Je sens son regard lourd peser sur moi. Il ne répond pas immédiatement et continue d'administrer des caresses à Fraise.

— Au lit c'est super, en fait c'est peut-être le seul moment où elle ne m'énerve pas, avoue-t-il honteux.

— Et tu vas continuer de faire semblant avec tout le monde juste pour une meuf qui te fait jouir mais que tu ne peux plus voir en couleur ?

Il se racle la gorge et récupère la bouteille qui traîne sur les sièges. Il joue avec un moment puis l'ouvre et boit.

— Pourquoi tu essaies de me dire quoi faire alors que tu n'as jamais eu de copine ?

— Ce n'est pas parce que je n'ai jamais été en couple que je n'ai pas eu de meufs dans mon lit et je pense que le jeu n'en vaut pas la chandelle.

— Ah, parce que tu as déjà couché avec une fille ?

Sa tête s'incline, il me scrute de ses grands yeux bleus, réellement impatient d'avoir ma réponse.

— En fait... non, marmonné-je en frottant mes mains pour les réchauffer.

— Crétin ! Et avec un homme ? tente-t-il.

— Non, grogné-je. T'es bouché ou quoi ? Je ne suis pas gay.

— Ouais, pardon. Tu attends quoi pour te lancer ? Genre, la bonne personne ou un truc comme ça ?

— Pas du tout. Je n'ai pas le temps pour ça, je te l'ai déjà dis.

— Je sais, mais tu devrais peut-être penser à toi des fois plutôt que de te focaliser sur ta mère malade et ta petite sœur.

Je vais le cogner, il m'énerve. Pour qui se prend-il ?

— C'est toi qui te permets de dire ça alors que tu restes avec Marianna Grant juste parce que c'est ce que ton entourage attend de toi ? Tu ne me connais pas. Qui te dis que c'est ce que je veux ? Je vis très bien comme ça alors arrête de vouloir changer les choses avec ta psychologie à la con et ton sourire de crétin heureux. De toute façon on va crever ici alors ne me fais pas chier.

J'ignore qui j'essaie de convaincre. Moi, en me persuadant que ma vie n'est pas si horrible ? Ou Will en lui disant que rien ne me dérange dans ma façon de vivre alors que je suis pourtant certain qu'il n'en croit pas un mot ? Puis, sérieux, il n'y a pas que les relations et le sexe qui comptent pour passer de bons moments. C'est typique des cons de sportifs, une bite à la place du cerveau et un ballon de foot en guise de caboche.

Marx reste silencieux après mon avalanche de paroles crachées de façon très peu aimable. Il ne me regarde plus, se contente de s'occuper de Fraise et se tasse contre le siège qu'il occupe. Je sirote lentement le rhum en essayant encore d'apprécier le goût mais rien ne change.
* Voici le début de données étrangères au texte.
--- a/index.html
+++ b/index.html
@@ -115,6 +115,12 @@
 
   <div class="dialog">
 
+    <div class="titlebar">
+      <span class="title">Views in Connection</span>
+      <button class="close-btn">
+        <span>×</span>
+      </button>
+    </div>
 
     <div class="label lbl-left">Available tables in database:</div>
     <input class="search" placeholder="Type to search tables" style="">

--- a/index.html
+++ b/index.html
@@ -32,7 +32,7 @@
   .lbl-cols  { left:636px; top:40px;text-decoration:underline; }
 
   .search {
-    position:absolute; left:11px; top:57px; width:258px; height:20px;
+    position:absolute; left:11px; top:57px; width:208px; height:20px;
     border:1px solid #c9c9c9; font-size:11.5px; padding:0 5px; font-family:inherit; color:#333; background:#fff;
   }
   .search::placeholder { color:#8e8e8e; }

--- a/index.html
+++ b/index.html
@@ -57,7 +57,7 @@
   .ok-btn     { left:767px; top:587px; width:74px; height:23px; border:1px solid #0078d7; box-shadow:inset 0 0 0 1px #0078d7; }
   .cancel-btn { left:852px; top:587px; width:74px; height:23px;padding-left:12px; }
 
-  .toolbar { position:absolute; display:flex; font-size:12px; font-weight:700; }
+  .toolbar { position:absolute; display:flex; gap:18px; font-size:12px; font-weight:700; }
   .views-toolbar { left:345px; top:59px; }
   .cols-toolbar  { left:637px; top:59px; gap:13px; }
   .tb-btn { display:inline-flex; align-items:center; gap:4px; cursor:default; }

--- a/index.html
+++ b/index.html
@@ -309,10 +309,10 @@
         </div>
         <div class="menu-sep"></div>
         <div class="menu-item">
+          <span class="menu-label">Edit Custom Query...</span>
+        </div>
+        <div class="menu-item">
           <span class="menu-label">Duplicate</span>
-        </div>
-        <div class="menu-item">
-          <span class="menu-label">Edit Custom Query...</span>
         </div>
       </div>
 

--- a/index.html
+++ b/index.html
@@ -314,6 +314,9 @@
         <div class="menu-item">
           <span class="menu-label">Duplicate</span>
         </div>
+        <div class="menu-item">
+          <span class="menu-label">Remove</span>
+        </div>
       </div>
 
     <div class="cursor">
— Tu le penses vraiment ? demande-t-il après un moment qui me semble avoir duré des heures.

— Quoi ? craché-je.

— Qu'on va mourir ici.

Ses yeux s'ancrent aux miens, il a le visage tiré et les traits fatigués.

— Dors, Will, ordonné-je.

Nos regards ne se lâchent pas. Le mien est froid et impénétrable, le sien est perturbé. C'est étrange, il semble si sûr de lui depuis qu'on est dans cette forêt, pourtant là, il m'offre la vision d'une personne qui commence à douter de sa force mentale. S'il baisse déjà les bras, lui, le grand et talentueux William Marx, alors je ne donne pas cher de ma peau.

— Réponds-moi, Angelo...

Je soupire, agacé de ressentir de la compassion face à la tristesse qui inonde ses iris cristallins.

— Tu ne veux pas rentrer chez toi, de toute façon.

— Mais ça ne veut pas dire que j'ai envie de mourir, souffle-t-il un peu perdu.

J'ai l'impression que l'effet de l'alcool commence à agir sur lui, pourtant ce n'est pas le cas pour moi.

— Tu penses qu'on va mourir, DeNil ?

J'expire lentement, mes mains frottent mon visage pour faire disparaître toute trace d'épuisement.

— Oui. Non. Peut-être. En fait, j'en sais rien, Will, et toi non plus alors repose-toi pour qu'on puisse avancer demain.

Il hoche la tête puis ses yeux se baissent jusqu'à mes cuisses, mes genoux et arrivent à mes chevilles.

— Tu as encore mal ? demande-t-il en un souffle.

— Ouais, réponds-je sur le même ton. C'est comme si j'avais couru un marathon sans aucun entraînement préalable. Ça passera quand j'aurais dormi.

— Ça arrive souvent ?

— Régulièrement, ouais.

Il attrape une de mes chevilles pour faire basculer ma jambe sur les siennes. Je manque de tomber face à l'étonnement de son geste et me rattrape aux sièges qui sont sur ma droite.